Both obesity and advancing age have been independently linked to greater pulse wave velocity (PWV), an in vivo index of arterial stiffness (Vaitkevicius et al. 1993; Mitchell et al. 2004; Sutton‐Tyrrell et al. 2005; Zebekakis et al. 2005; Safar et al. 2006). However, with an increasing percentage of older adults in the population (The State of Aging and Health in America 2013), the coincidence of older age and consumption of a high‐fat diet is rising (Villareal et al. 2005; Chapman 2008; Go et al. 2013), and these risk factors may interact to compound stiffening of the large arteries and contribute to subsequent CVD morbidity and mortality.

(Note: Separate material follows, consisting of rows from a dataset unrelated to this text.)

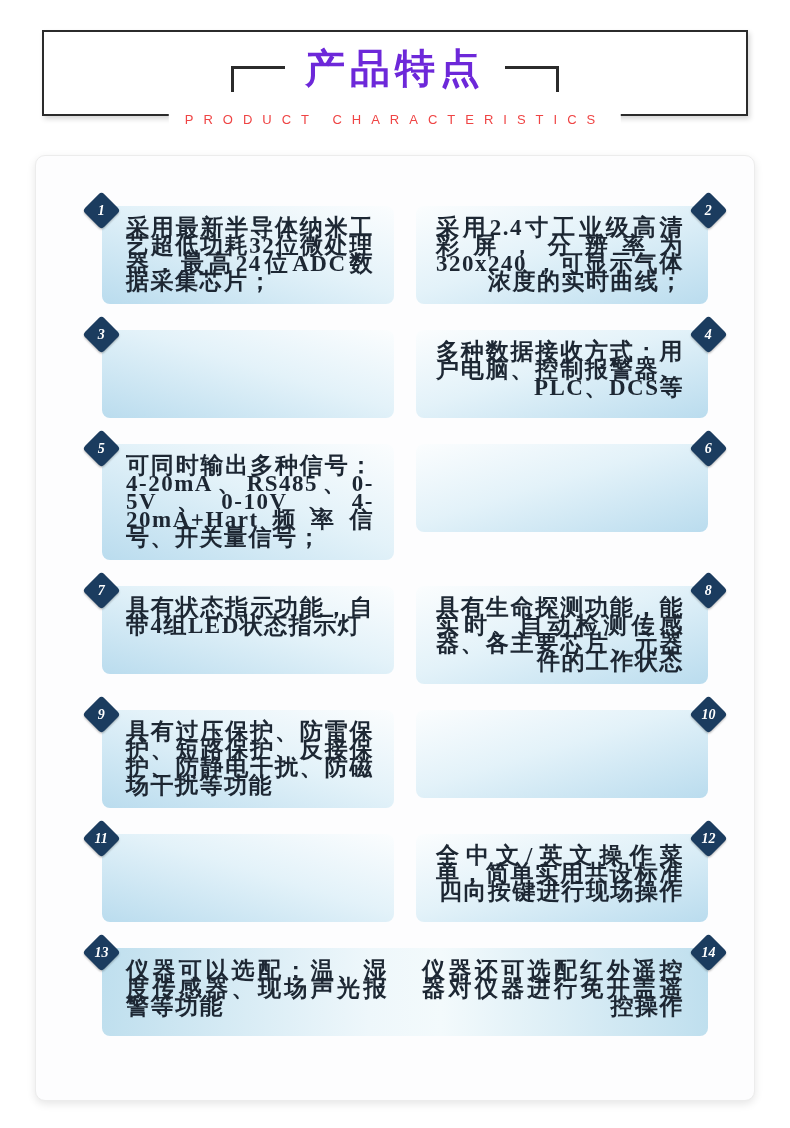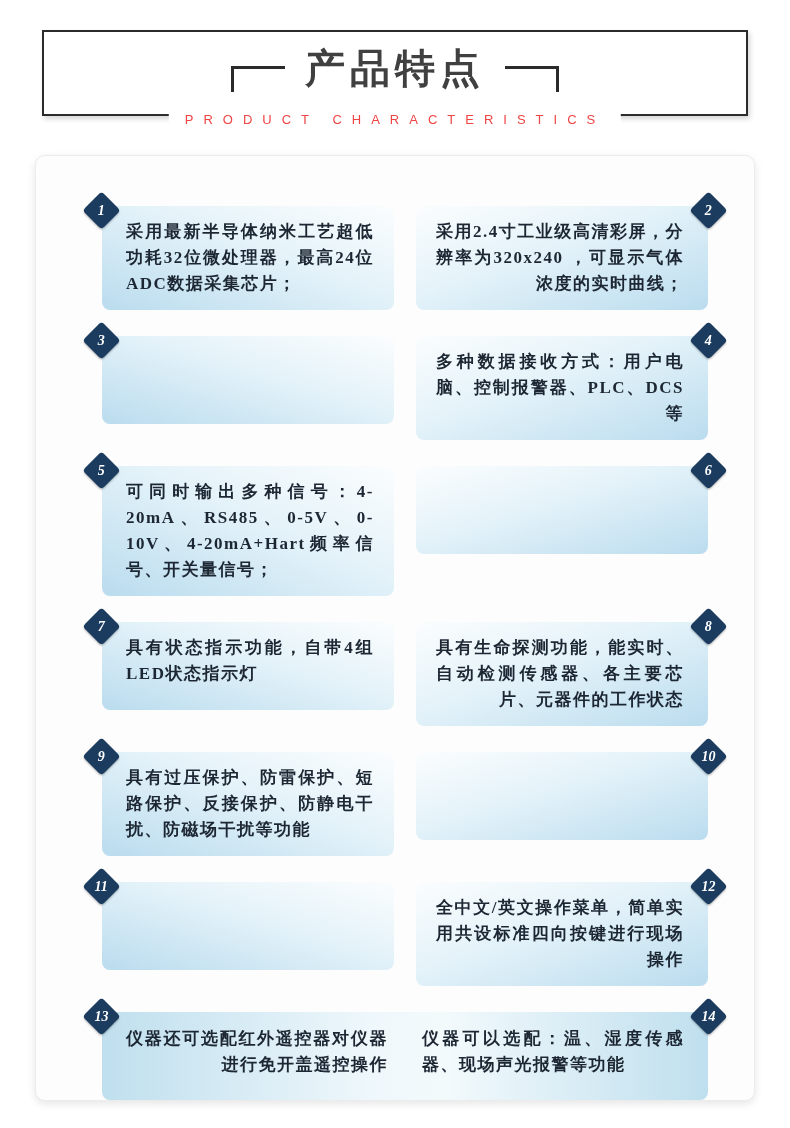"产品特点" .title { color: #404040 -> #6d28d9 }
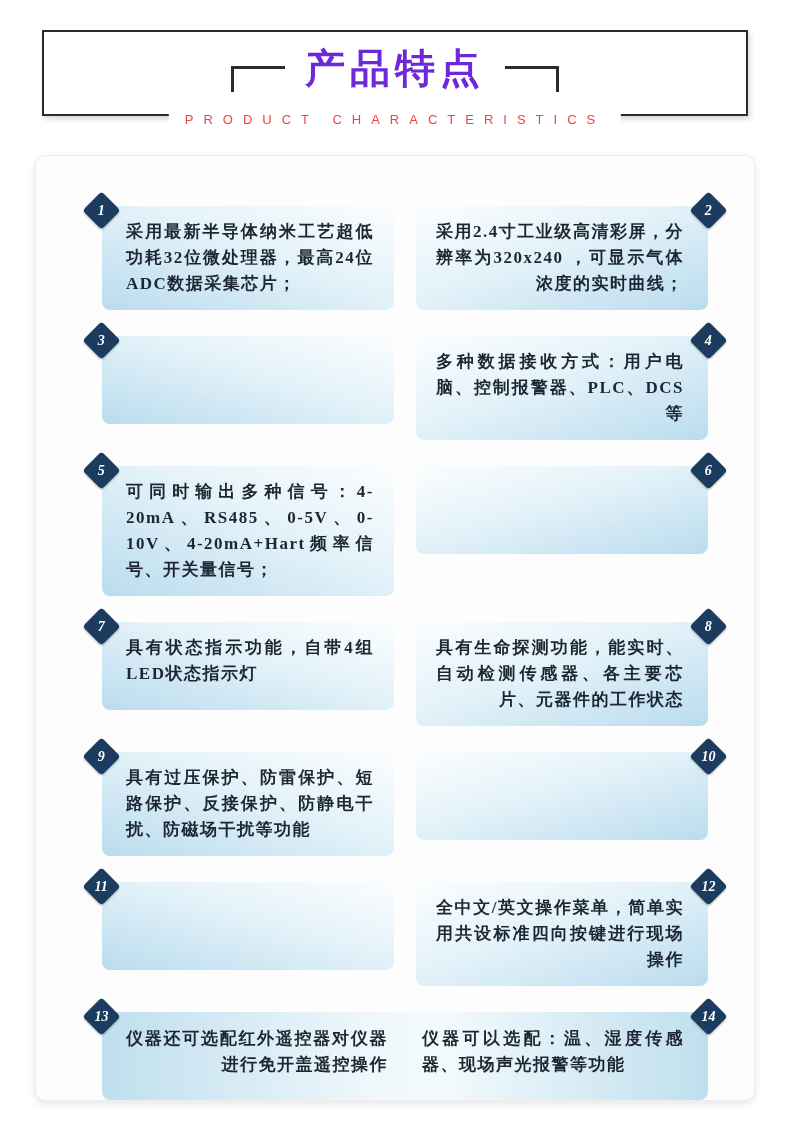"采用最新半导体纳米工艺超低功耗32位微处理器，最高24位ADC数据采集芯片；" .text { font-size: 17px -> 23px; line-height: 26px -> 18px }
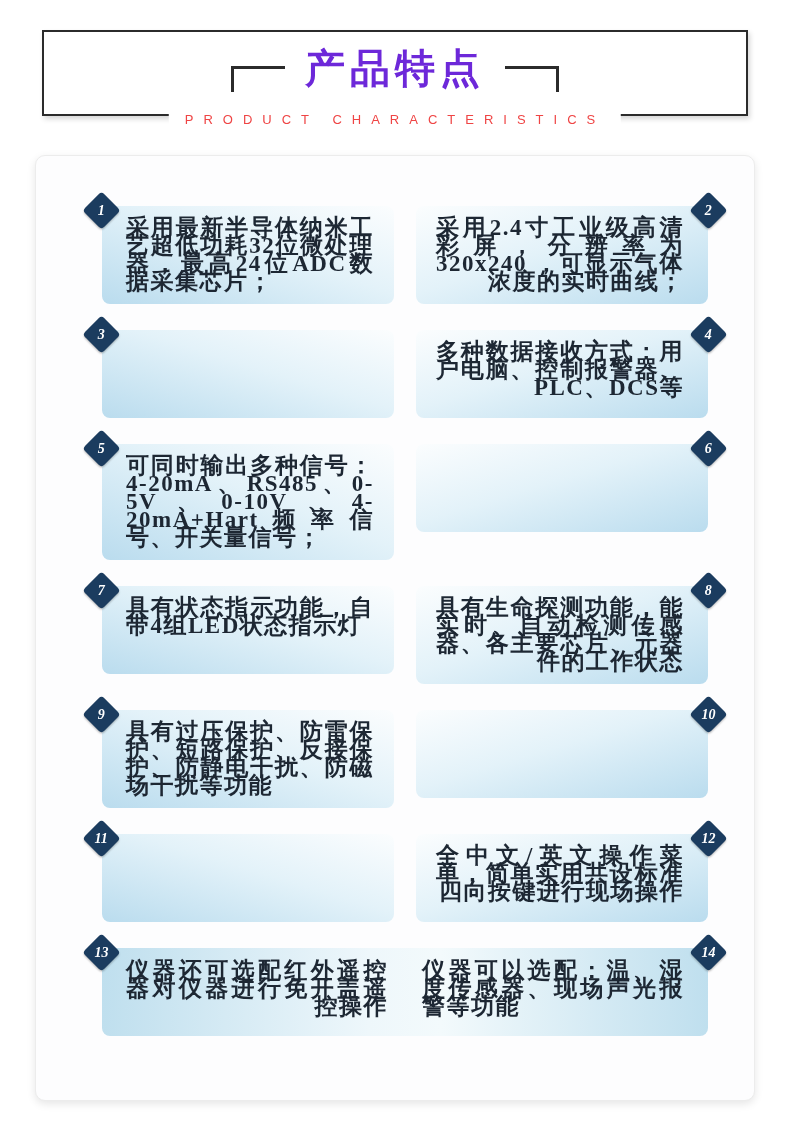"仪器还可选配红外遥控器对仪器进行免开盖遥控操作" div.half { order: before "仪器可以选配：温、湿度传感器、现场声光报警等功能" -> after "仪器可以选配：温、湿度传感器、现场声光报警等功能" }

In the present study, we sought to explore the hypothesis that two hallmark CVD risk factors common to the American population, namely advancing age and the chronic consumption of a high‐fat diet, may exert an additive effect on large elastic artery stiffness. To explore this hypothesis, we utilized high‐fat feeding in the B6D2F1 mouse, a strain we have previously demonstrated to develop increased PWV (large artery stiffening) with advanced age (Donato et al. 2013). To explore the additive effect of aging and consumption of high dietary fat, we assessed in vivo arterial stiffness by pulse wave velocity in animals fed either high‐fat (8 weeks, 40% fat by kcal) diet or normal chow (NC) diet and we further sought to elucidate the potential mechanisms contributing to greater stiffness in response to these stimuli by examining changes in key structural components of the artery. Specifically, we hypothesized that advancing age and high‐fat diet would induce altered content of key structural proteins (collagen and elastin) as well as increase the formation of a key modifier of collagen, advanced glycation end products, compared with either condition alone.

Methods

Animals

Old B6D2F1 mice were obtained from the National Institute on Aging rodent colony maintained at Charles River Inc. and young mice were obtained from the commercial colony maintained at Charles River Inc. All mice were housed in an animal care facility at the Salt Lake City VA Medical Center's Animal Facility on a 12:12 light:dark cycle. Young (7.6 ± 0.5 months) and old (30.4 ± 0.3 months) male mice were fed normal rodent chow (NC: 16% kcal from fat, 55% carbohydrate, 29% protein, 8640 Harlan Teklad 22/5 Standard Rodent Chow) or a commercially available high‐fat diet (HF: 41% kcal from fat (41% saturated/total fat), 41% from carbohydrate, 18% protein, Harlan Adjusted Fat diet #TD.96132) ad libitum and housed in standard mouse cages for 8–12 weeks prior to sacrifice as previously described (Lesniewski et al. 2013). Access to food and water was provided ad libitum. All animal procedures conformed to the Guide for the Care and Use of Laboratory Animals (2011, 8th Ed) and were approved by the University of Utah and Salt Lake City VA Medical Center Animal Care and Use Committee.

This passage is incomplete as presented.